#### [Supplied data]
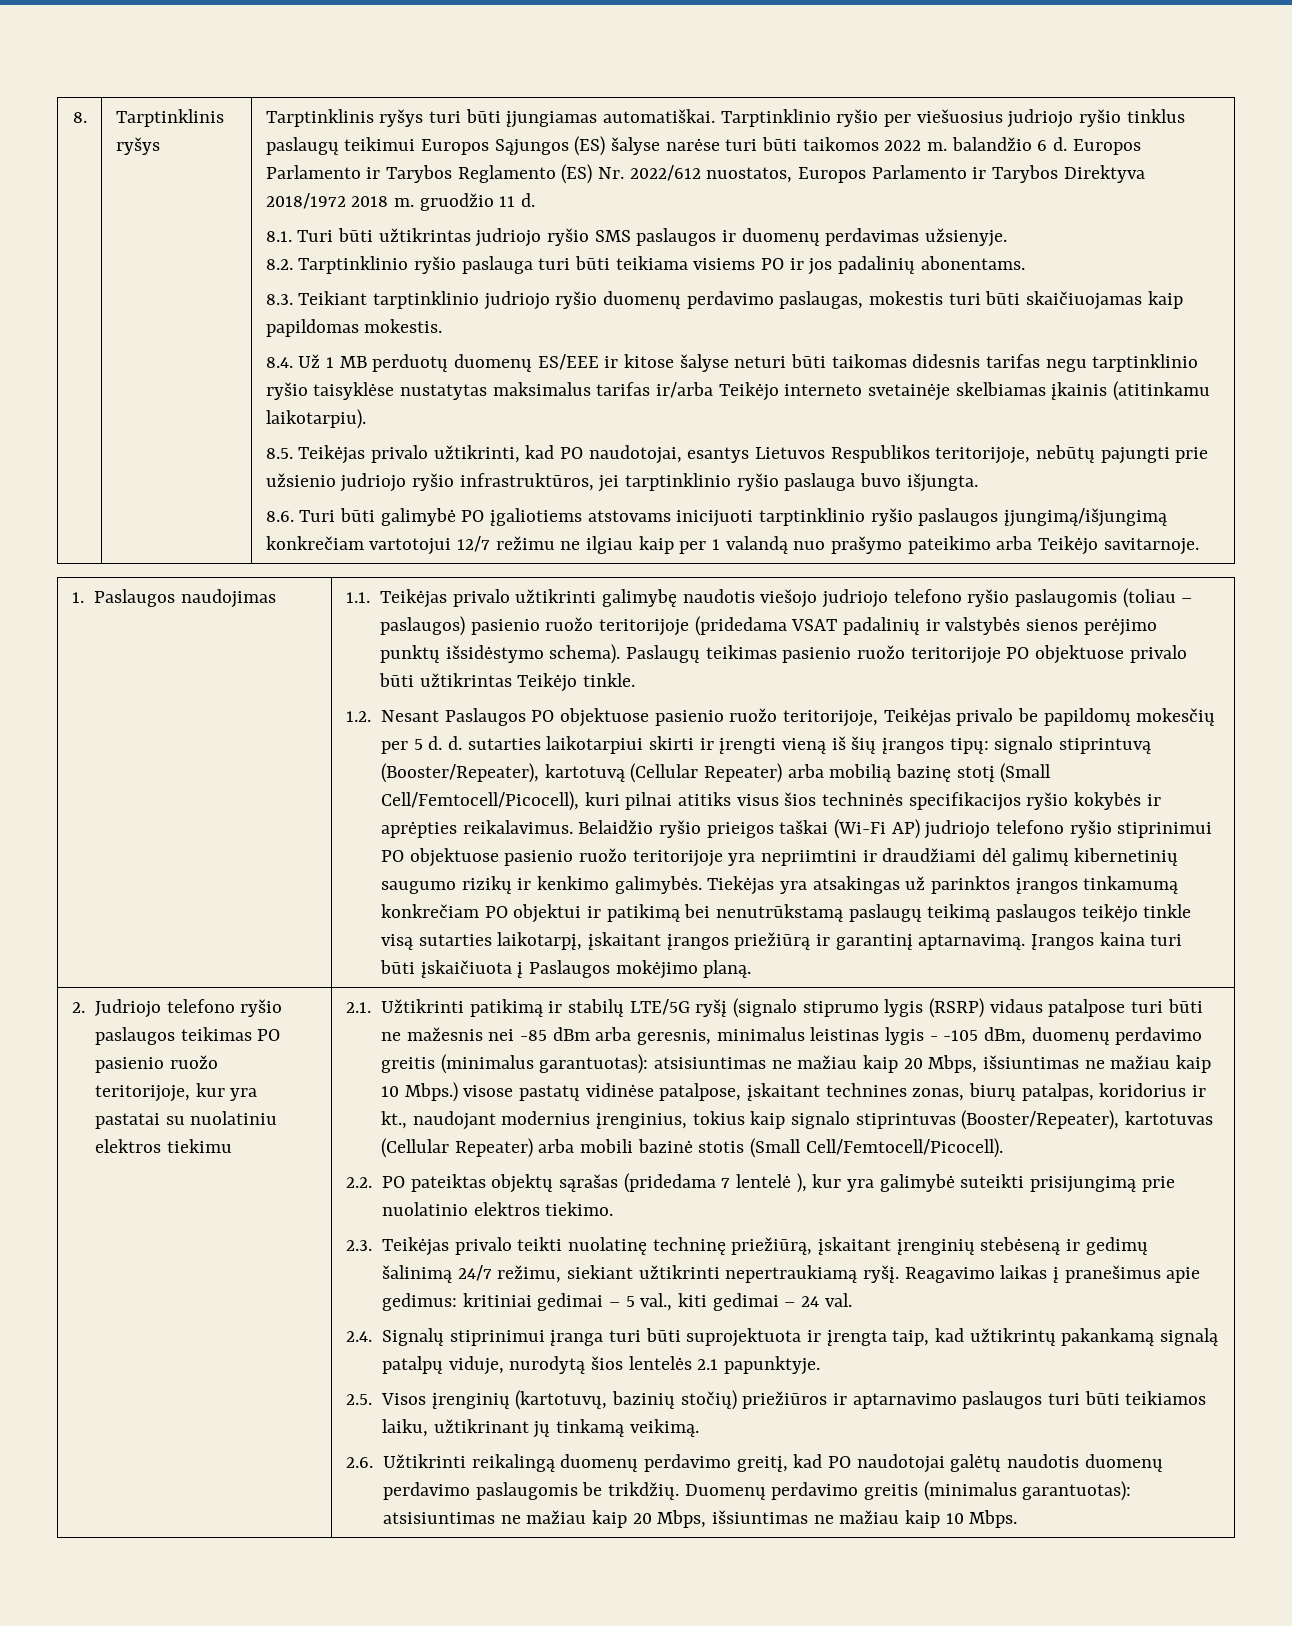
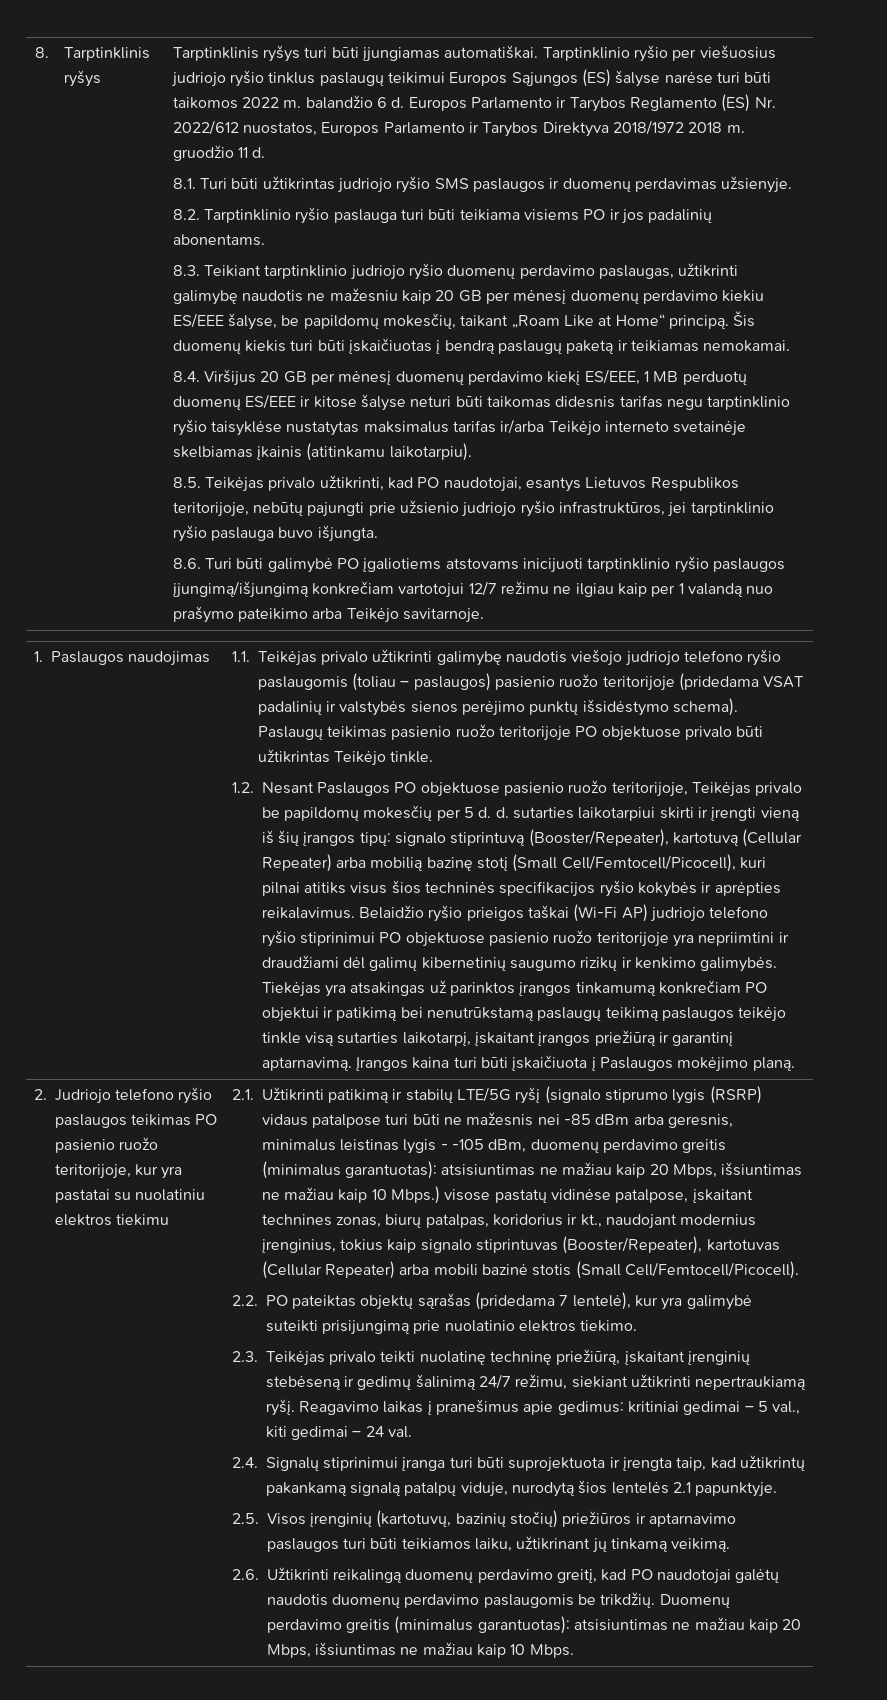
- 8.3. Teikiant tarptinklinio judriojo ryšio duomenų perdavimo paslaugas, mokestis turi būti skaičiuojamas kaip papildomas mokestis.
- 8.4. Už 1 MB perduotų duomenų ES/EEE ir kitose šalyse neturi būti taikomas didesnis tarifas negu tarptinklinio ryšio taisyklėse nustatytas maksimalus tarifas ir/arba Teikėjo interneto svetainėje skelbiamas įkainis (atitinkamu laikotarpiu).
+ 8.3. Teikiant tarptinklinio judriojo ryšio duomenų perdavimo paslaugas, užtikrinti galimybę naudotis ne mažesniu kaip 20 GB per mėnesį duomenų perdavimo kiekiu ES/EEE šalyse, be papildomų mokesčių, taikant „Roam Like at Home“ principą. Šis duomenų kiekis turi būti įskaičiuotas į bendrą paslaugų paketą ir teikiamas nemokamai.
+ 8.4. Viršijus 20 GB per mėnesį duomenų perdavimo kiekį ES/EEE, 1 MB perduotų duomenų ES/EEE ir kitose šalyse neturi būti taikomas didesnis tarifas negu tarptinklinio ryšio taisyklėse nustatytas maksimalus tarifas ir/arba Teikėjo interneto svetainėje skelbiamas įkainis (atitinkamu laikotarpiu).
- 2.2. PO pateiktas objektų sąrašas (pridedama 7 lentelė ), kur yra galimybė suteikti prisijungimą prie nuolatinio elektros tiekimo.
+ 2.2. PO pateiktas objektų sąrašas (pridedama 7 lentelė), kur yra galimybė suteikti prisijungimą prie nuolatinio elektros tiekimo.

#### [Task description]
Set down every record word for word and leave out the pictures.

#### [Response]
- 8.3. Teikiant tarptinklinio judriojo ryšio duomenų perdavimo paslaugas, mokestis turi būti skaičiuojamas kaip papildomas mokestis.
- 8.4. Už 1 MB perduotų duomenų ES/EEE ir kitose šalyse neturi būti taikomas didesnis tarifas negu tarptinklinio ryšio taisyklėse nustatytas maksimalus tarifas ir/arba Teikėjo interneto svetainėje skelbiamas įkainis (atitinkamu laikotarpiu).
+ 8.3. Teikiant tarptinklinio judriojo ryšio duomenų perdavimo paslaugas, užtikrinti galimybę naudotis ne mažesniu kaip 20 GB per mėnesį duomenų perdavimo kiekiu ES/EEE šalyse, be papildomų mokesčių, taikant „Roam Like at Home“ principą. Šis duomenų kiekis turi būti įskaičiuotas į bendrą paslaugų paketą ir teikiamas nemokamai.
+ 8.4. Viršijus 20 GB per mėnesį duomenų perdavimo kiekį ES/EEE, 1 MB perduotų duomenų ES/EEE ir kitose šalyse neturi būti taikomas didesnis tarifas negu tarptinklinio ryšio taisyklėse nustatytas maksimalus tarifas ir/arba Teikėjo interneto svetainėje skelbiamas įkainis (atitinkamu laikotarpiu).
- 2.2. PO pateiktas objektų sąrašas (pridedama 7 lentelė ), kur yra galimybė suteikti prisijungimą prie nuolatinio elektros tiekimo.
+ 2.2. PO pateiktas objektų sąrašas (pridedama 7 lentelė), kur yra galimybė suteikti prisijungimą prie nuolatinio elektros tiekimo.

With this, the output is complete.